» **WHAT IS EXPECTED**
Reproduce the material below only from the line with "0101.妇幼保健1 | 性别: 男 -> 女" to the line with "column 性别 | position: 4 -> none", both included, keeping each line exact and dropping the pictures.

» **DATA FOR REVIEW**
□ □ □ □ □
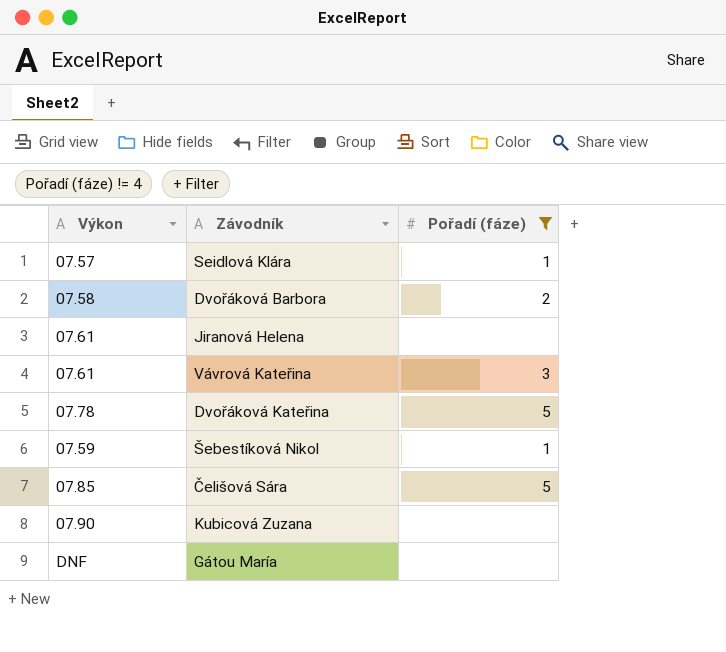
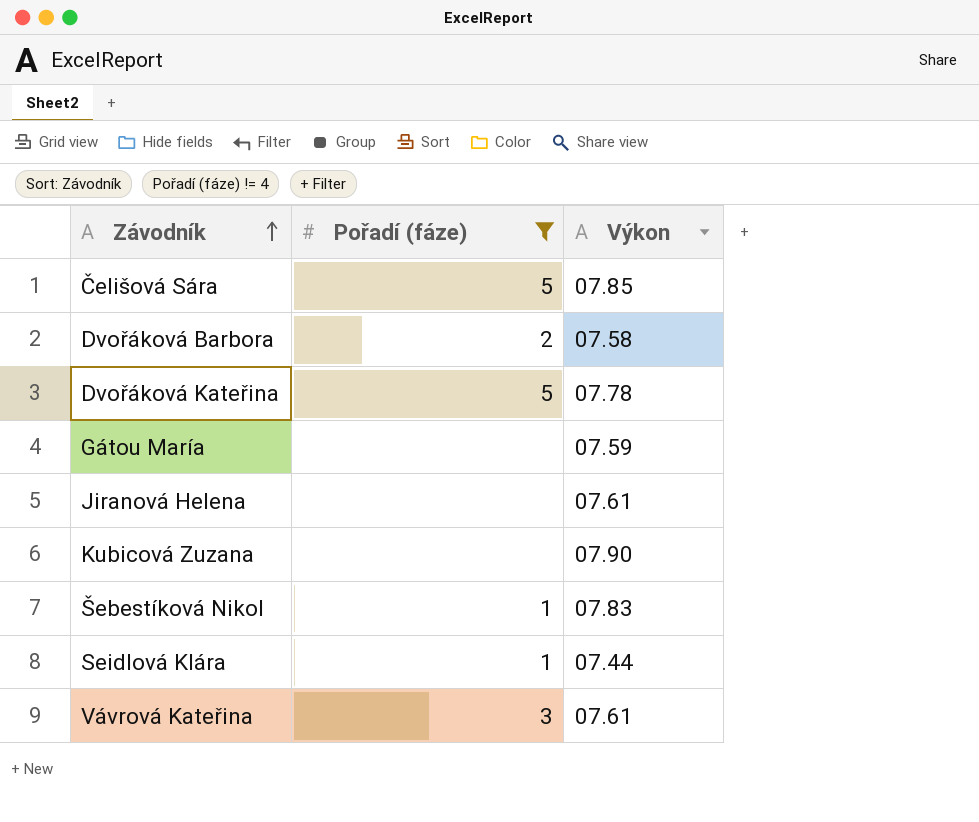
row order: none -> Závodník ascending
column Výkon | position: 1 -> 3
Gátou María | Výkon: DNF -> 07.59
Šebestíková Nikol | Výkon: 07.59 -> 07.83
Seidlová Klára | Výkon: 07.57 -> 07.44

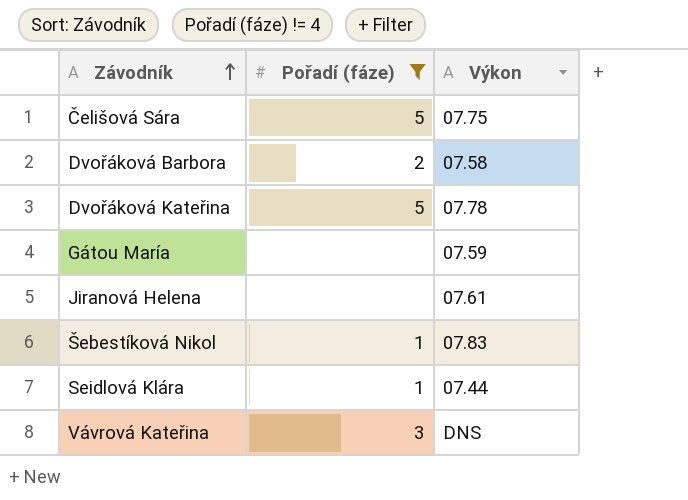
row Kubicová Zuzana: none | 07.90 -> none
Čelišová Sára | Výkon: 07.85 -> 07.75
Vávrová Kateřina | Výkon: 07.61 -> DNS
□ □ □ □ □
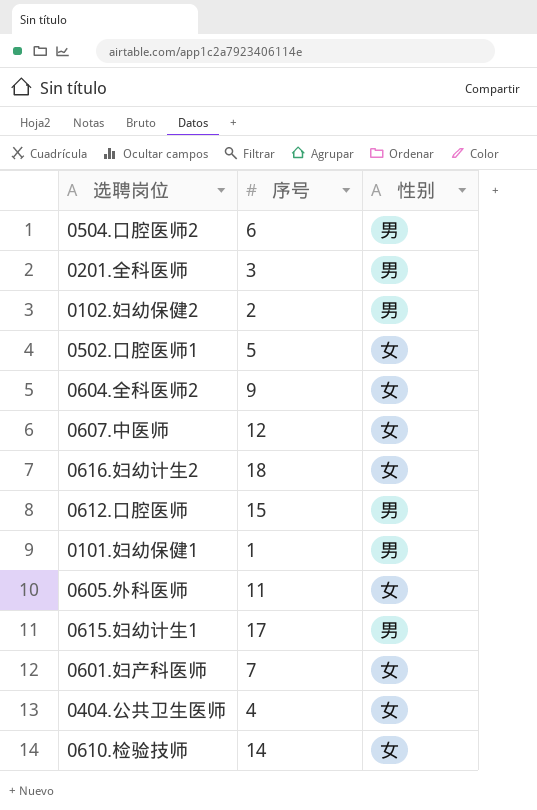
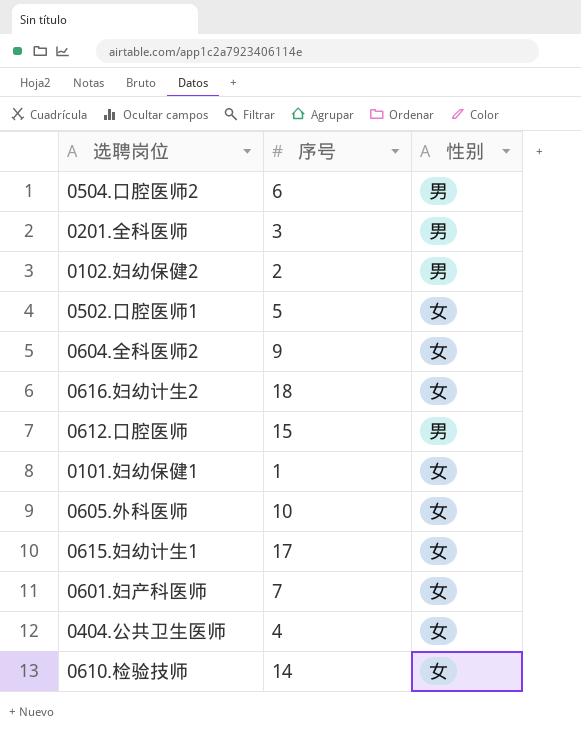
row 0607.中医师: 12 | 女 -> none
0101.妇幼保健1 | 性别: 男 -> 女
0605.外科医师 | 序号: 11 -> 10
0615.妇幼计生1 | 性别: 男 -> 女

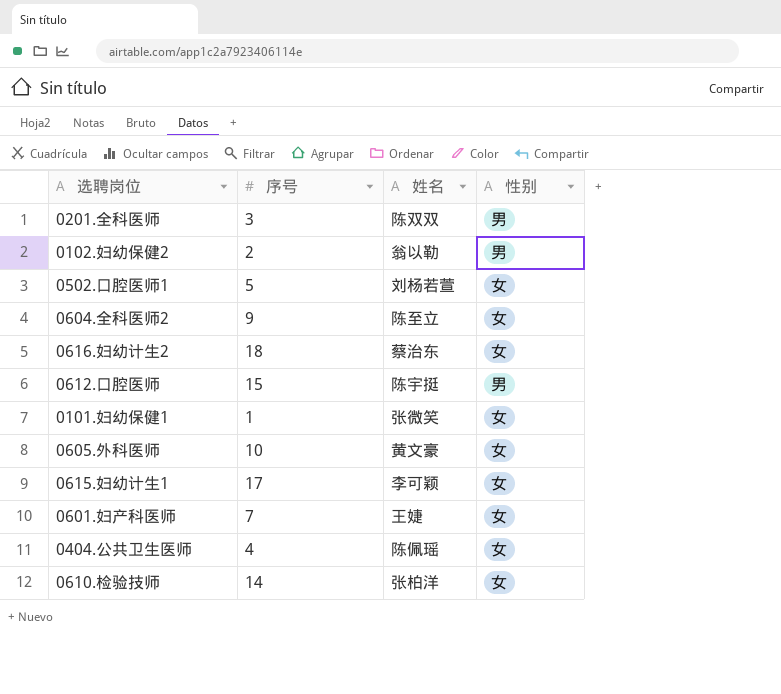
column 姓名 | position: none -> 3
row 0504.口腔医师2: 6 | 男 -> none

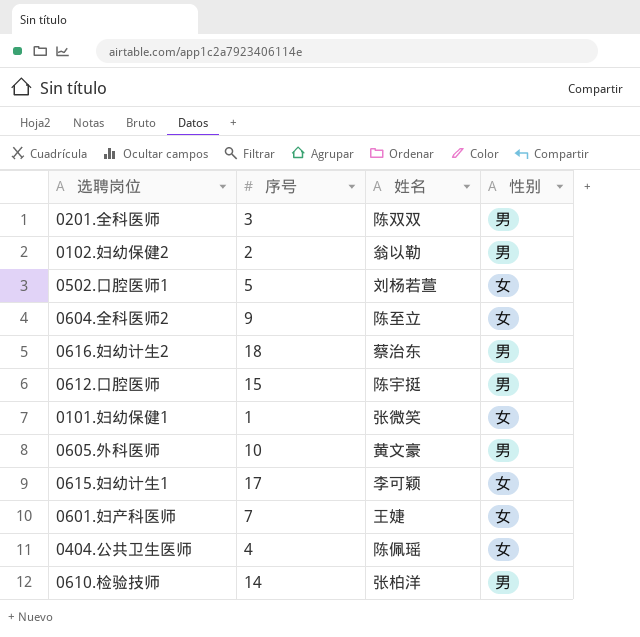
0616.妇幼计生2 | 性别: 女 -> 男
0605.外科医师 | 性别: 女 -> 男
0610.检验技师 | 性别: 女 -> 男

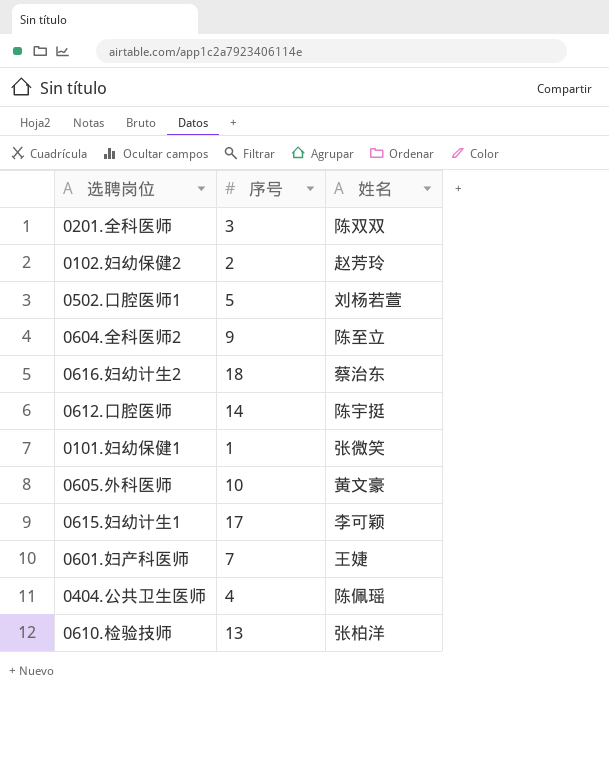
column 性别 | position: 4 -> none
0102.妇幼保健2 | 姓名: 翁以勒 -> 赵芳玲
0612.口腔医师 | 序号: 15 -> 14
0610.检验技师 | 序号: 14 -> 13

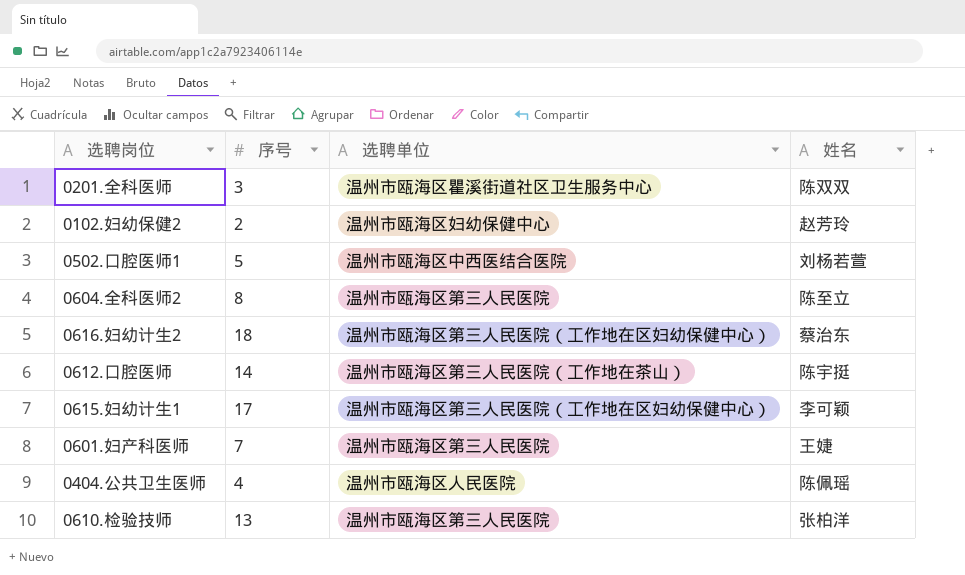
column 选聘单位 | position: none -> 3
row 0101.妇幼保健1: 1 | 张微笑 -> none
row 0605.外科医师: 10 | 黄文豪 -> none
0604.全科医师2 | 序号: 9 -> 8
□ □ □ □ □
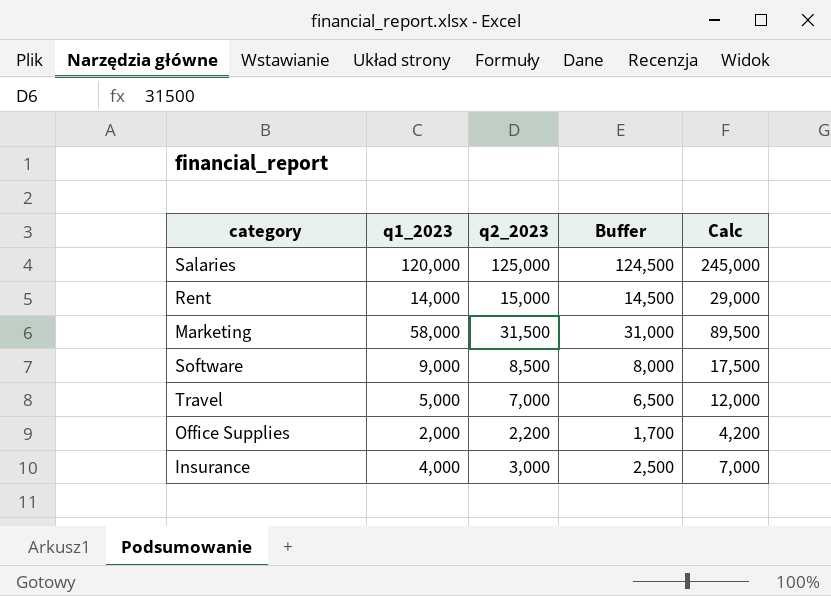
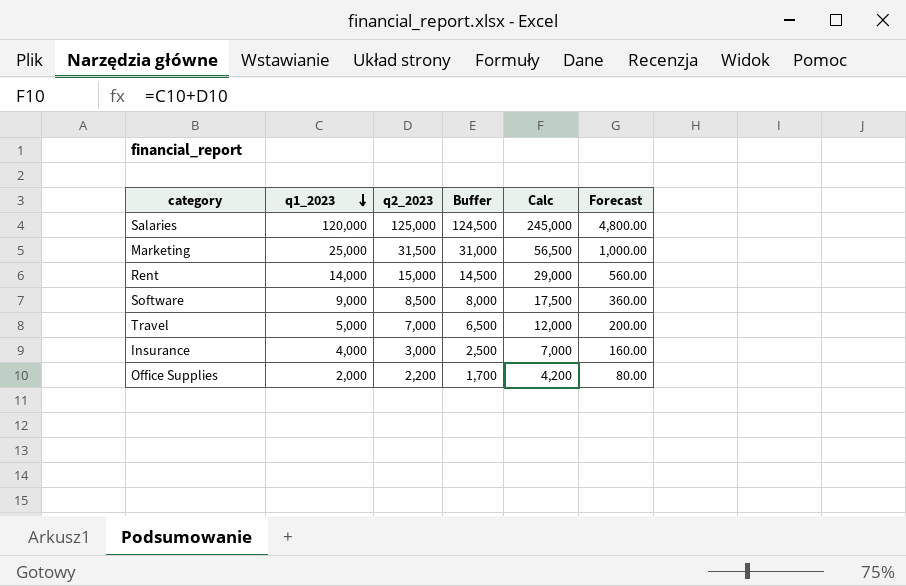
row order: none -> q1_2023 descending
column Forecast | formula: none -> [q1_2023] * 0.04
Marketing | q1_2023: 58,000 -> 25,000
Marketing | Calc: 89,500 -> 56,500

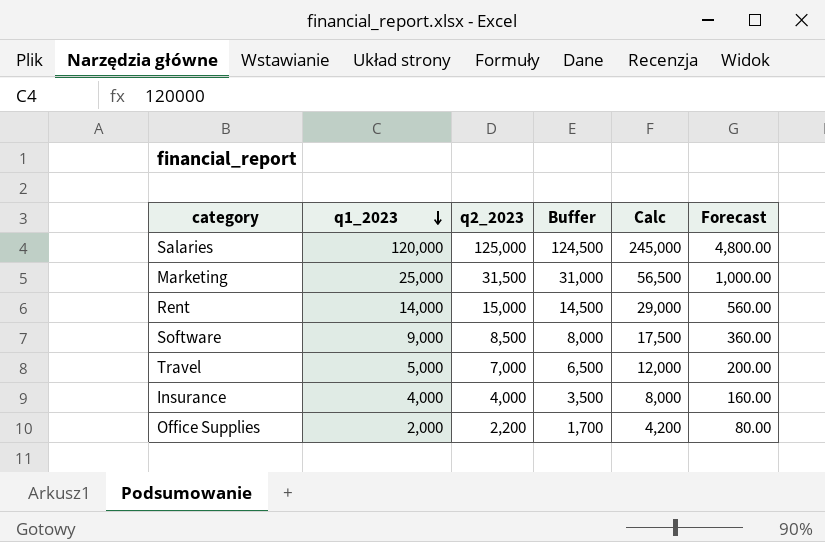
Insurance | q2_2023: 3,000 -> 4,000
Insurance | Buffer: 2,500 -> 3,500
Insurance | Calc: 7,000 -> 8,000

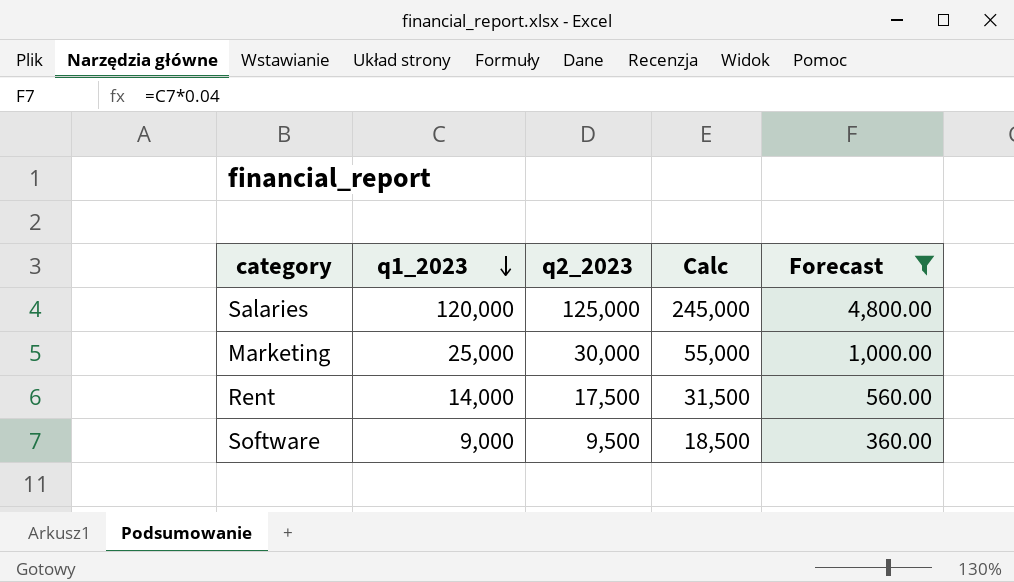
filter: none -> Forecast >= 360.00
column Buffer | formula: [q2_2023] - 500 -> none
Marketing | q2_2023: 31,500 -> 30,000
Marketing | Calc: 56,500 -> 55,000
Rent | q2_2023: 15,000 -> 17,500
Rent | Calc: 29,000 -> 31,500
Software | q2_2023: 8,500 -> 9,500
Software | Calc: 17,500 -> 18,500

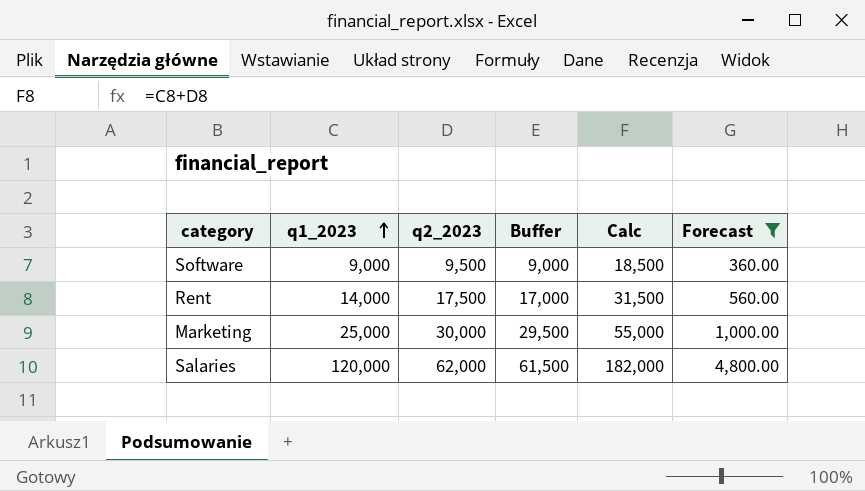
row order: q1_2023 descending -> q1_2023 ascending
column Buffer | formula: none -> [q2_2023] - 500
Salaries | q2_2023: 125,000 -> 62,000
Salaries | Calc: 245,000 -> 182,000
□ □ □ □ □
» **TASK SOLUTION**
0101.妇幼保健1 | 性别: 男 -> 女
0605.外科医师 | 序号: 11 -> 10
0615.妇幼计生1 | 性别: 男 -> 女

column 姓名 | position: none -> 3
row 0504.口腔医师2: 6 | 男 -> none

0616.妇幼计生2 | 性别: 女 -> 男
0605.外科医师 | 性别: 女 -> 男
0610.检验技师 | 性别: 女 -> 男

column 性别 | position: 4 -> none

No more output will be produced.